### HOW TO COMPLETE THIS TASK:
Retype exactly what appears below from the line containing "width: 804px ->" down to the line containing "color: #6d28d9 ->", keeping both end lines. Do not include pictures.
Segment Start: SOURCE MATERIAL
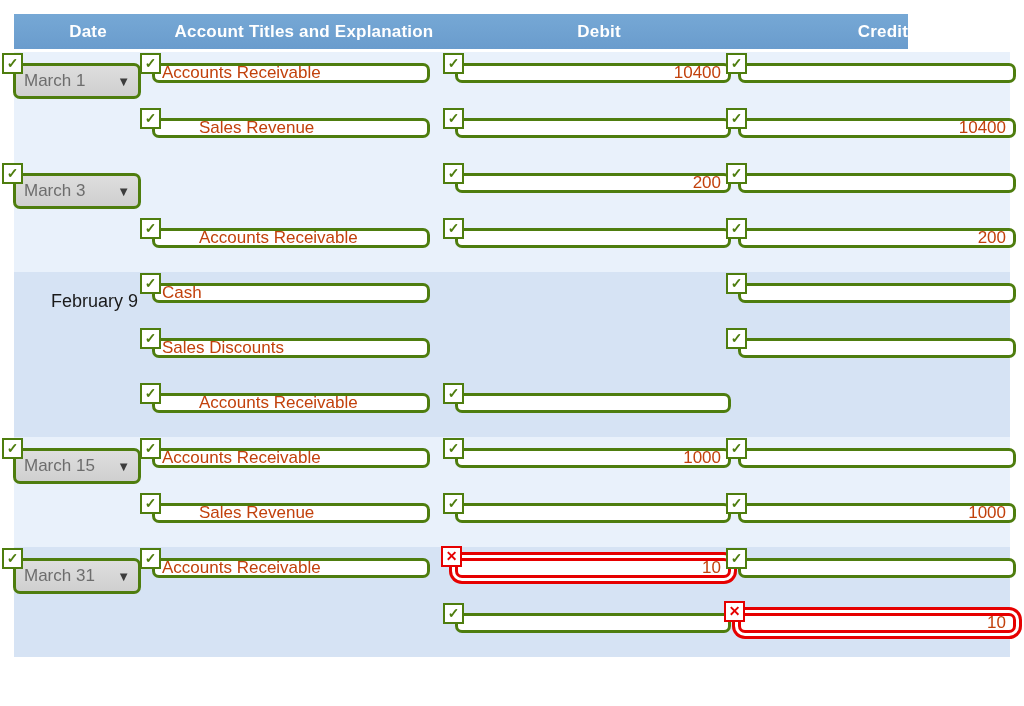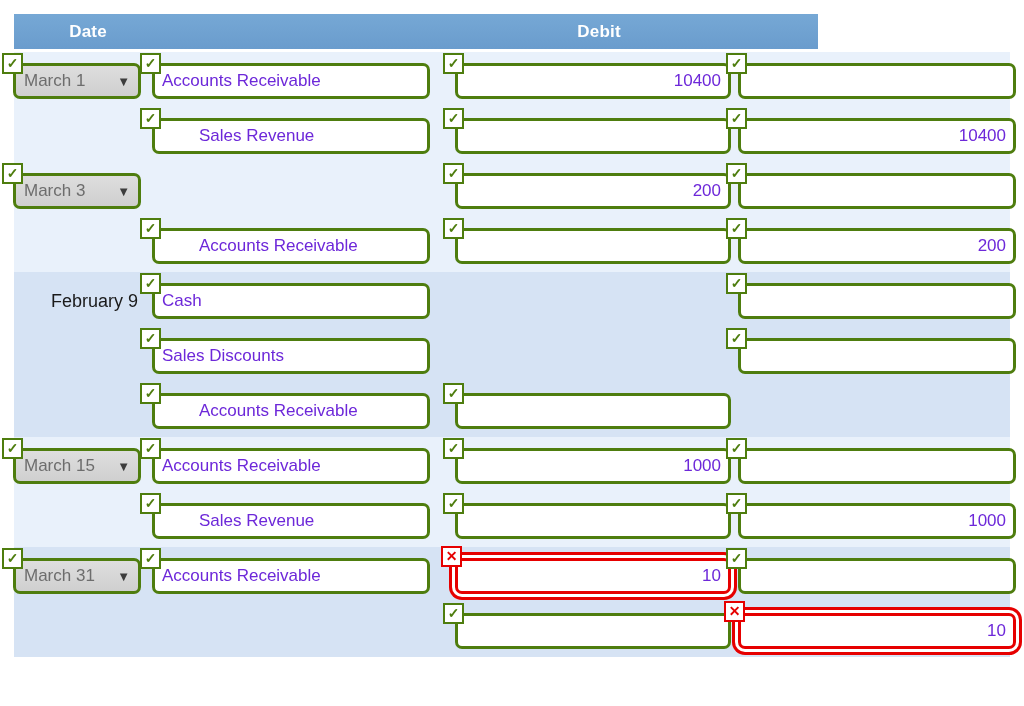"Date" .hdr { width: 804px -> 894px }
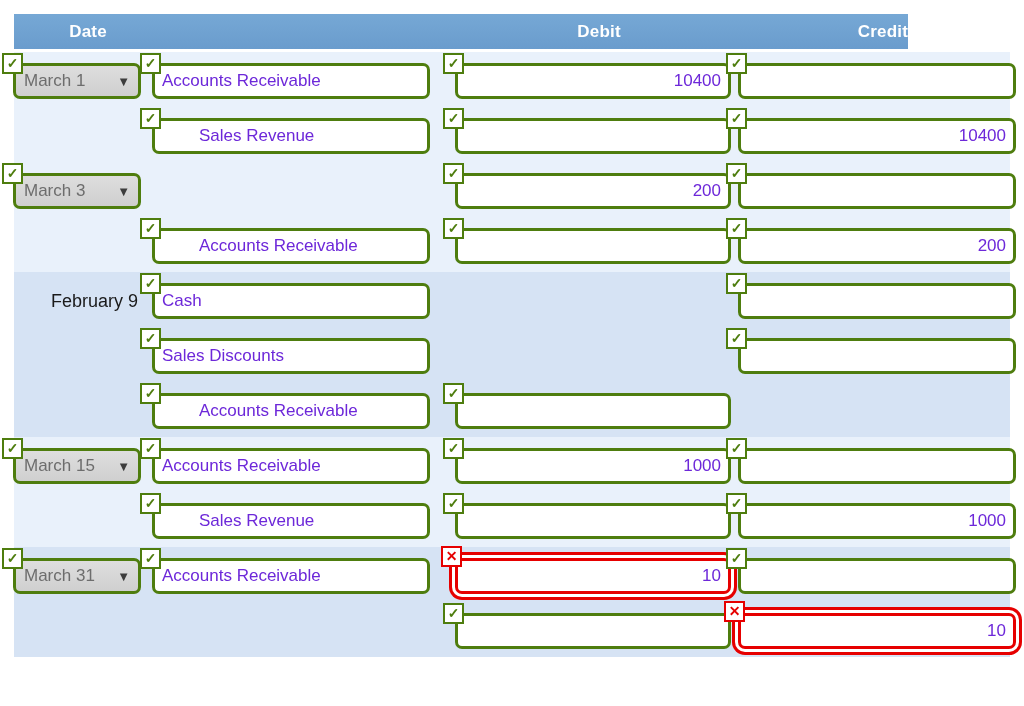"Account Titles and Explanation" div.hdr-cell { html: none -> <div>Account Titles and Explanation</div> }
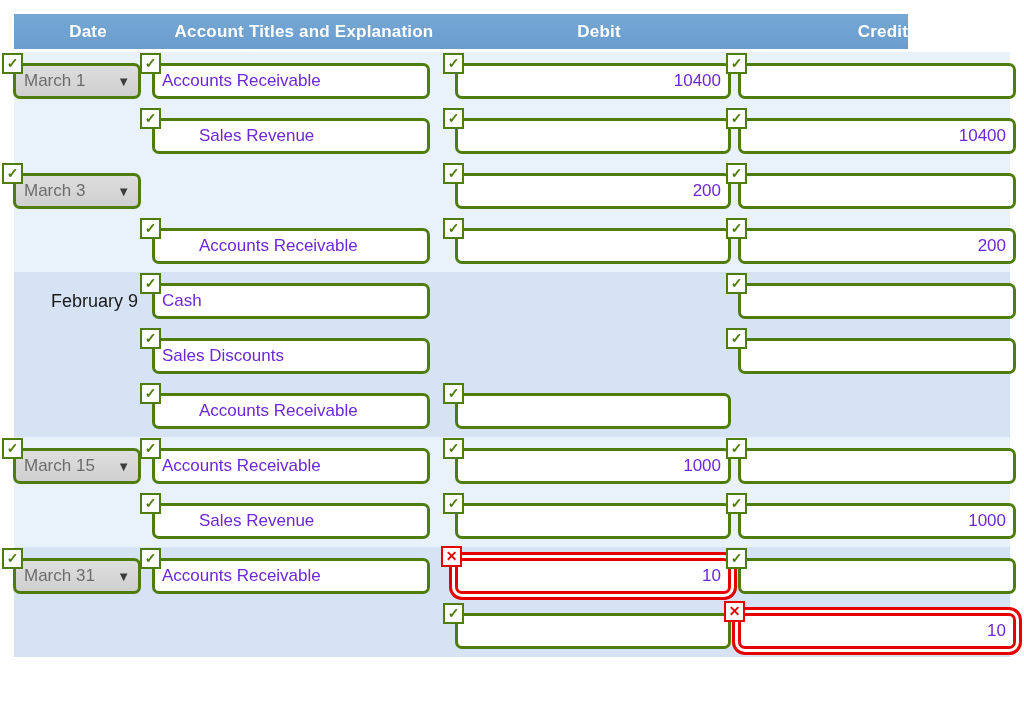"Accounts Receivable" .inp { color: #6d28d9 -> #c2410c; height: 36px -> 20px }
Segment End: SOURCE MATERIAL
Segment Start: SOURCE MATERIAL
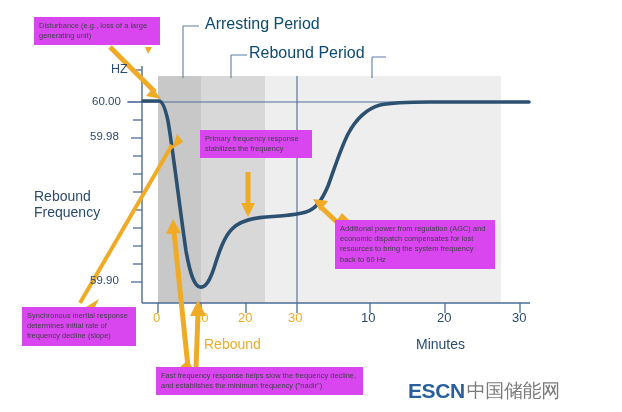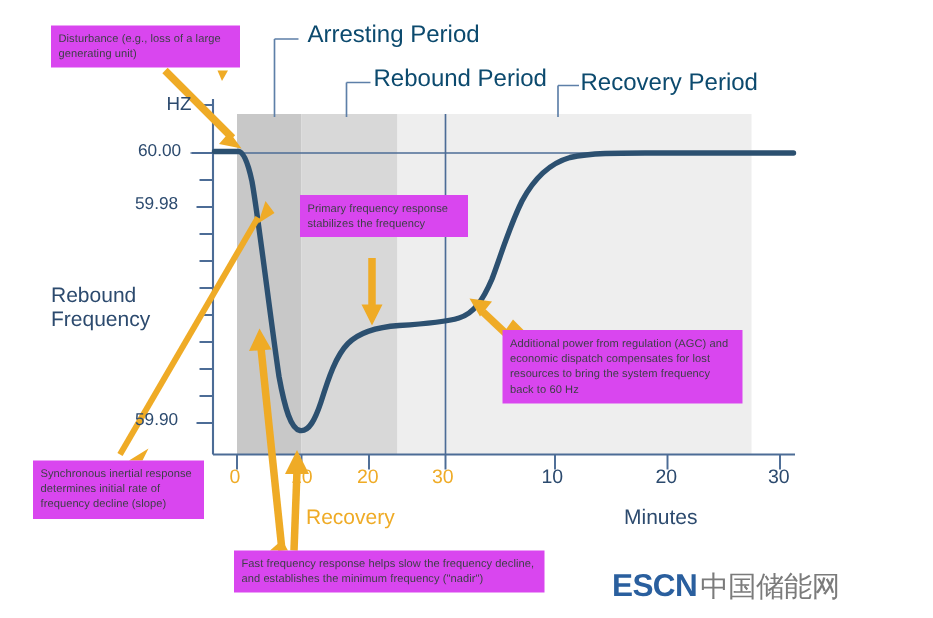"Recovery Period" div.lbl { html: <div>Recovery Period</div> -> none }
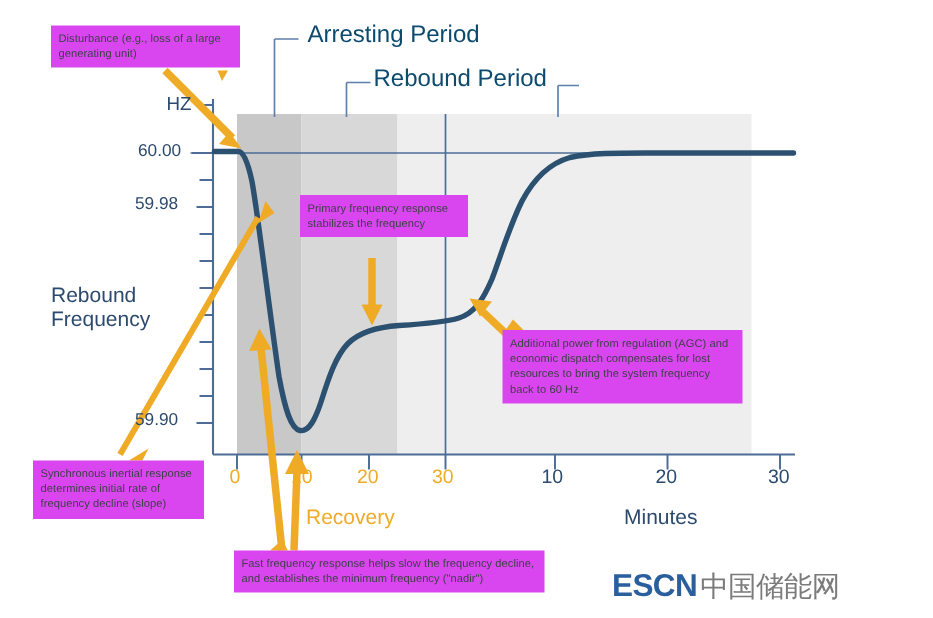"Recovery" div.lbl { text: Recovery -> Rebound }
Segment End: SOURCE MATERIAL
### WRITTEN RESPONSE:
"Date" .hdr { width: 804px -> 894px }
"Account Titles and Explanation" div.hdr-cell { html: none -> <div>Account Titles and Explanation</div> }
"Accounts Receivable" .inp { color: #6d28d9 -> #c2410c; height: 36px -> 20px }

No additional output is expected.